Without further warning, Gryzlov’s temper flared. “And so we come full circle, Colonel General,” he snarled. “Without a combat-ready station, your whole damned Mars Project is useless! What do you have to show for all the resources I’ve given you? Nothing. Just a few horrifically expensive pieces of metal aimlessly circling the earth.” He scowled. “I warned you earlier about the consequences of failure. And I assure you, those were not idle threats.”

“I never thought they were,” Leonov said steadily, all too aware that his freedom and his very life now hung by a slender thread. It would do him no good to protest that he’d warned about the hazards involved in relying so heavily on an inadequately tested heavy-lift rocket design. Russia’s leader lived by one overriding principle: Failures were never the consequence of his own mistakes or hasty, ill-considered decisions. They were always the fault of other, lesser men.

“I meant what I said earlier about this being a temporary setback, Gennadiy,” he continued. “We lost one reactor, yes. But it can be replaced.”

Gryzlov eyed him thoughtfully. “With the fusion reactor module being built for Mars Two, you mean?”

Leonov nodded. Full implementation of the Mars Project plan had always called for launching a second station — to increase the reach of Russia’s new space-based weapons. Meeting the rushed tempo Gryzlov demanded had forced him to send the first station’s modules into orbit before those for its planned counterpart were ready. “Our second reactor is nearly finished. According to the TRINITY Institute generator construction unit at Akademgorodok, they are less than a week away from certifying it as flight-ready.”

“Tell them to cut that time in half,” Gryzlov snapped. “I don’t care how they do it — whether it means working around the clock or cutting normal safety procedures.”

Wordlessly, Leonov nodded. Then he warned, “Even when Akademgorodok’s work is finished, it will take more time to transport the reactor to Vostochny and mate it with a new Energia-5VR.”

Gryzlov leaned forward. His hands balled into fists. “Make it happen fast, Mikhail. If you have to liquidate a few of the lazier railway workers to encourage their comrades, don’t hesitate.” His expression was unpleasant. “You’ve already tested the limits of my patience today. So no more screwups, eh?”
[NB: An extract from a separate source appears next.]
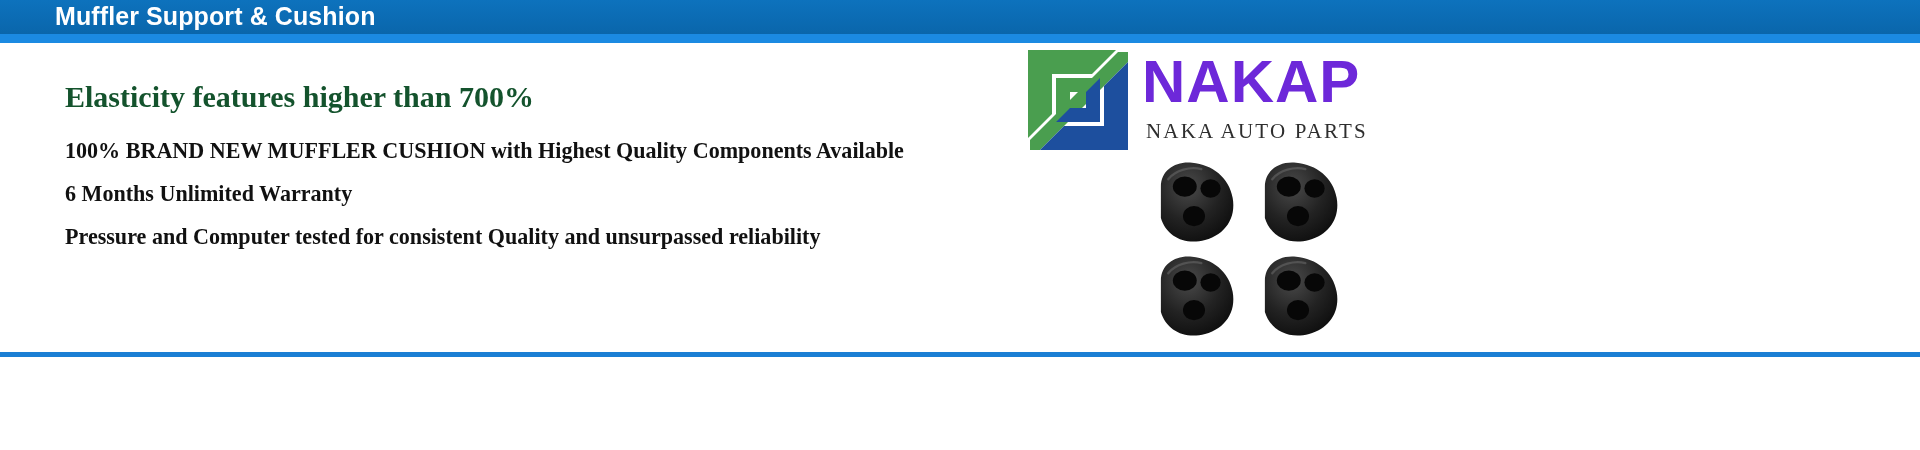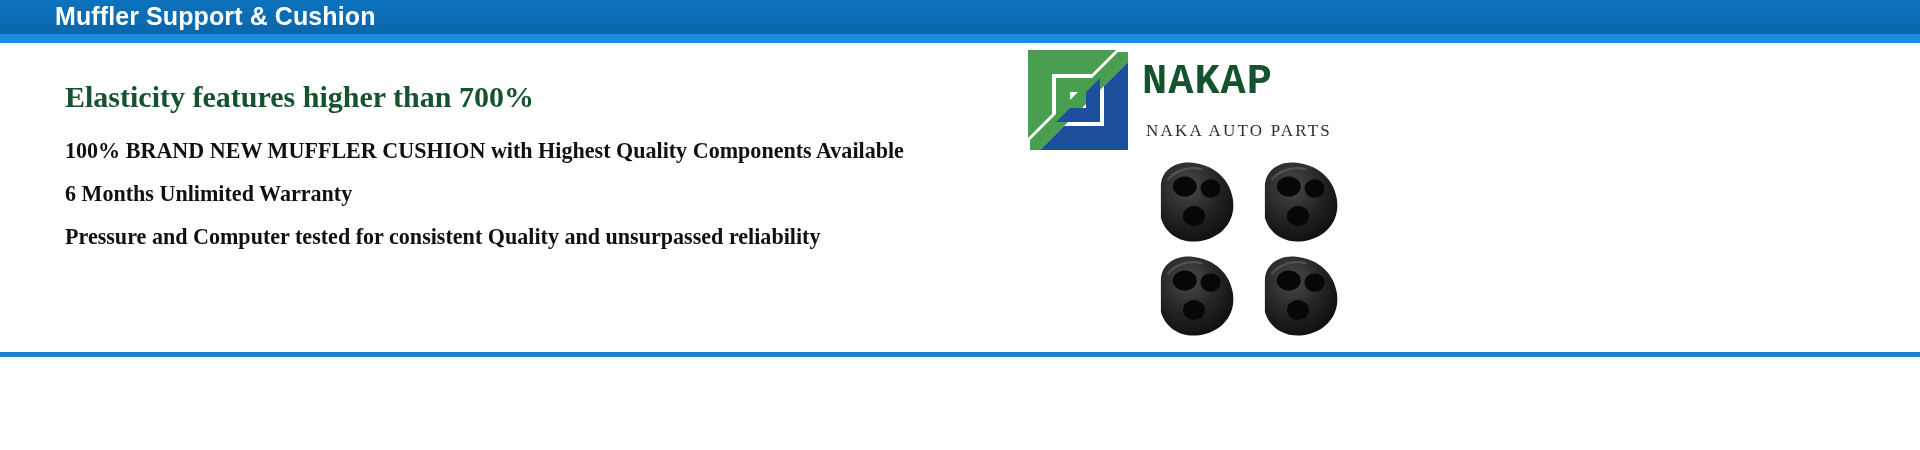"NAKAP" .wordmark-main { color: #14532d -> #6d28d9; font-family: Liberation Mono, monospace -> Liberation Sans, sans-serif; font-size: 42px -> 60px }
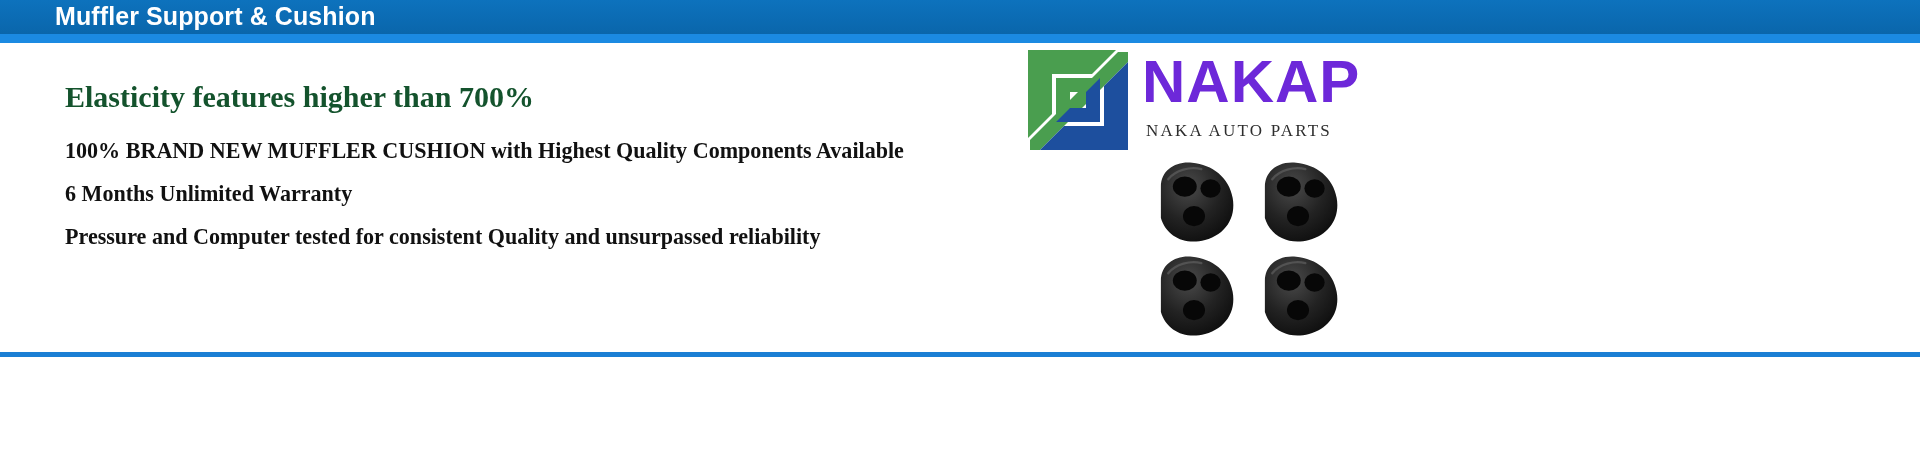"NAKA AUTO PARTS" .wordmark-sub { font-size: 17px -> 21px }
“No, Mr. President,” Leonov agreed.

Star City, outside Moscow
Later That Day

Head down in apparent thought, Leonov strolled along a winding dirt path — heading deeper into the woods around the cosmonaut training center. The late-afternoon sun filtered down through a high canopy of leaves, lighting up some slender, white-trunked birch trees and leaving others in shadow.

Leonov kept on walking as a short, slight figure detached itself from one of those shadows and joined him. “Did you have any trouble?” he asked, with a quick, sidelong glance.

“None,” Major General Arkady Koshkin replied. “My staff knows I had a long-scheduled Mars Project software conference here today. None of them, except Popov, is aware that it ended earlier than originally planned. And I left him waiting back at my staff car. He may suspect I’m meeting someone else privately, but he cannot be sure.”

Leonov remembered the other man’s elegantly tailored bodyguard. “You can trust him not to blab?”

Koshkin smiled thinly. “Young Dmitry may look like an overdressed popinjay, but he is also shrewd enough to calculate the odds. As long as it’s safer for him to keep a few of my secrets than it is to spill them, he will remain loyal.”